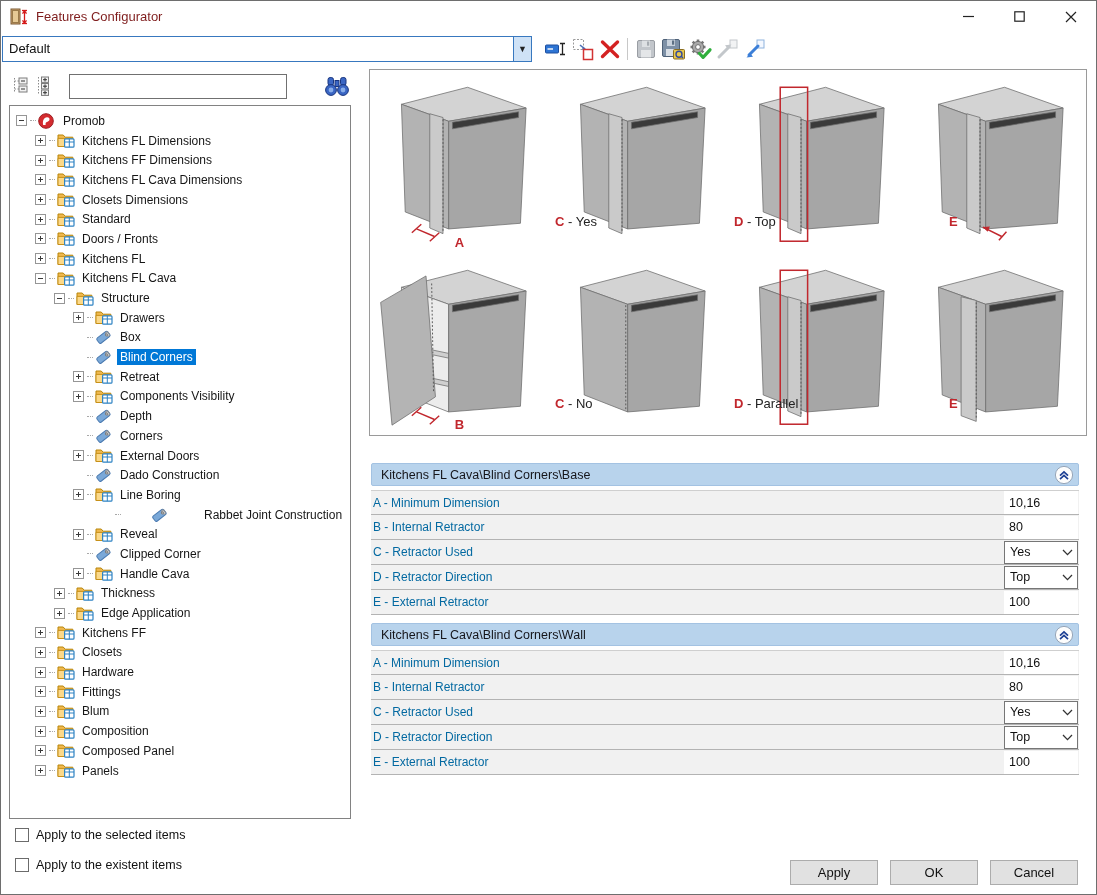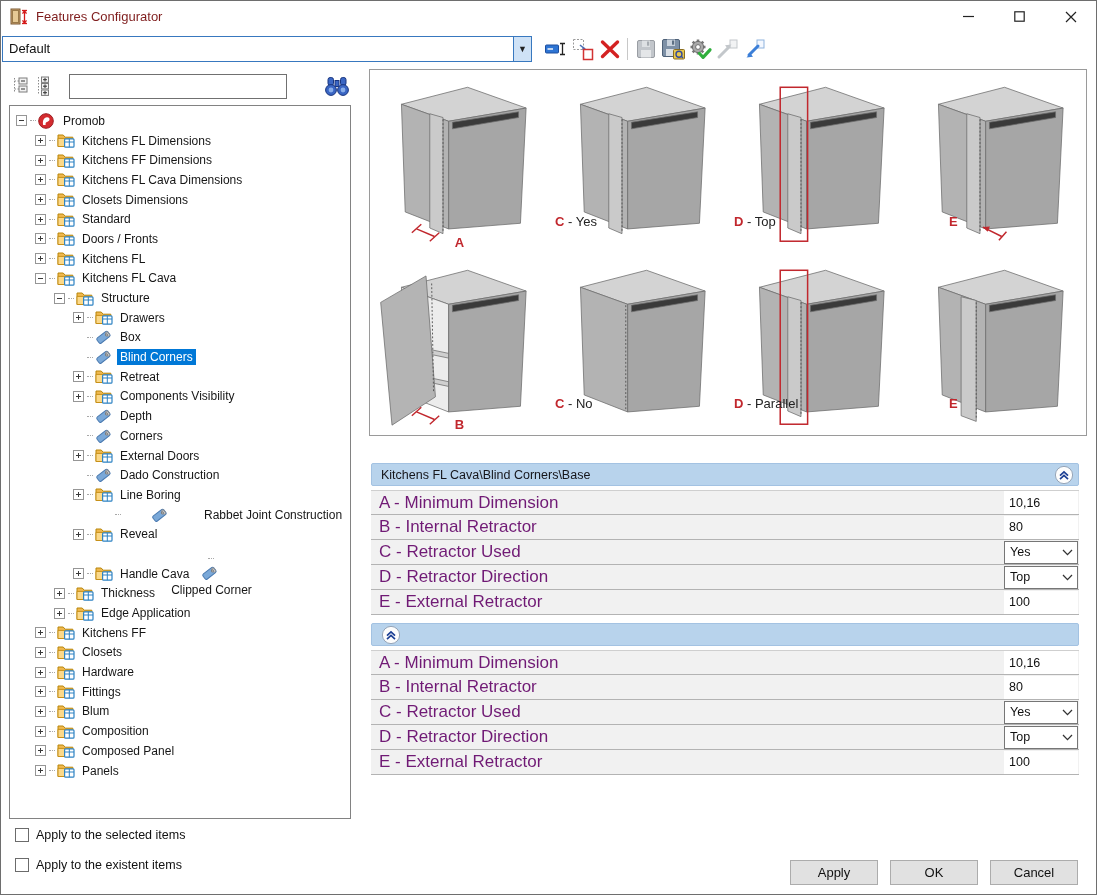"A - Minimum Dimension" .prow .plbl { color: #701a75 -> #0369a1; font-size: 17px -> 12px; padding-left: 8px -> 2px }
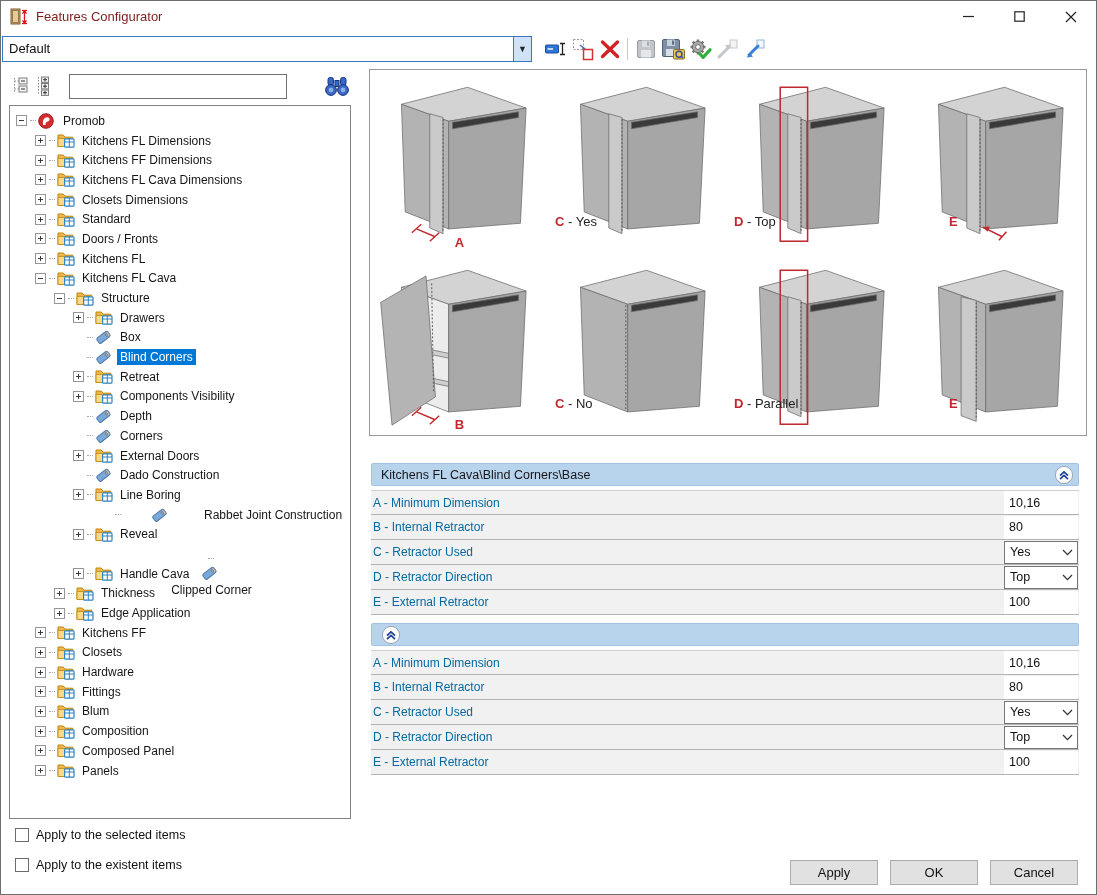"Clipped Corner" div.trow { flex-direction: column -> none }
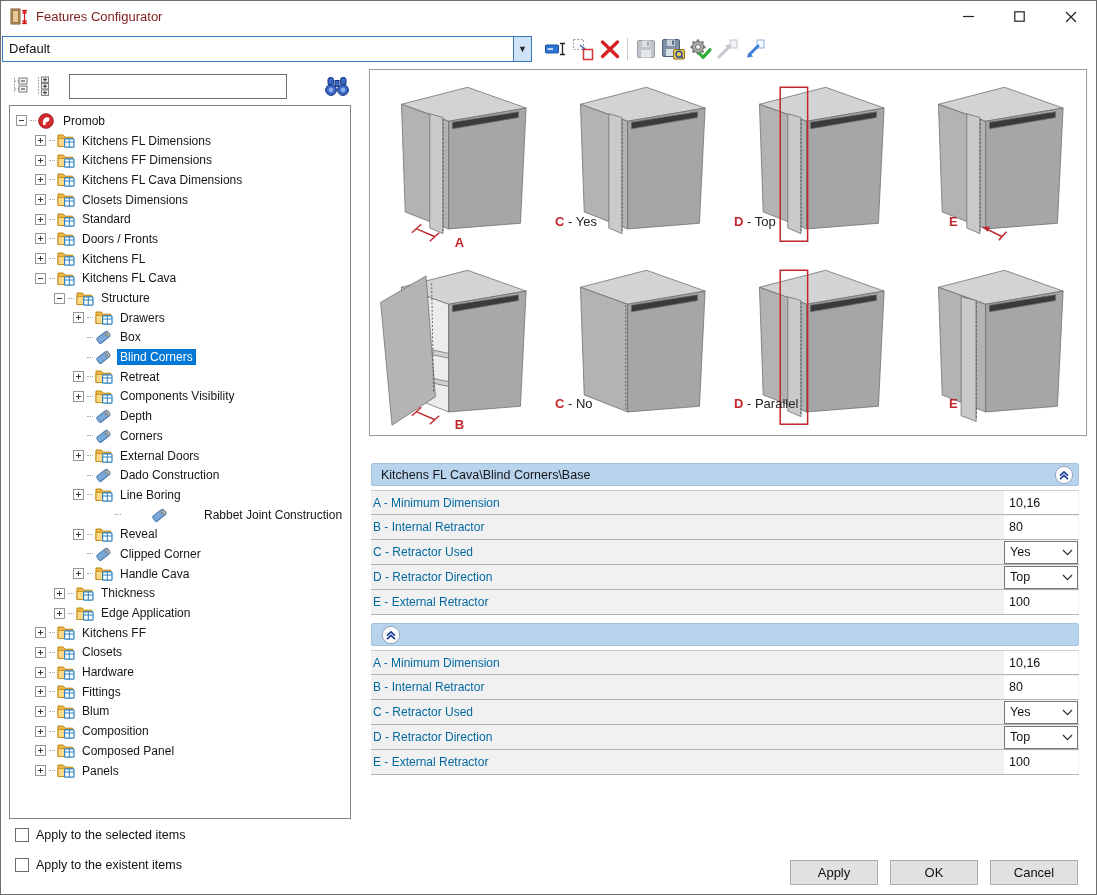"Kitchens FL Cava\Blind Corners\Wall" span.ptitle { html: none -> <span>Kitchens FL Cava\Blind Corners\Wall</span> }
==
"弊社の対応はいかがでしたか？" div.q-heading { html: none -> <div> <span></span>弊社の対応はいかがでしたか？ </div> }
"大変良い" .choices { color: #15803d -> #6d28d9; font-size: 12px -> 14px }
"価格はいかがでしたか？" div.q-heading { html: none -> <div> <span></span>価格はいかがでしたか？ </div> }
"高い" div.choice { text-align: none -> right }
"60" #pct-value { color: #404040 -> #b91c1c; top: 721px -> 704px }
--
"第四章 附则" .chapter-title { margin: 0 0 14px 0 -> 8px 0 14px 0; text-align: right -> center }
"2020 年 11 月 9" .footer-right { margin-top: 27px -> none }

§ **TASK TO COMPLETE**: Everything from the line with "color: #701a75 ->" down to the line with "flex-direction: column ->" in the data above should be copied exactly, with both end lines kept and the pictures left out.

§ **OUTPUT**:
"A - Minimum Dimension" .prow .plbl { color: #701a75 -> #0369a1; font-size: 17px -> 12px; padding-left: 8px -> 2px }
"Clipped Corner" div.trow { flex-direction: column -> none }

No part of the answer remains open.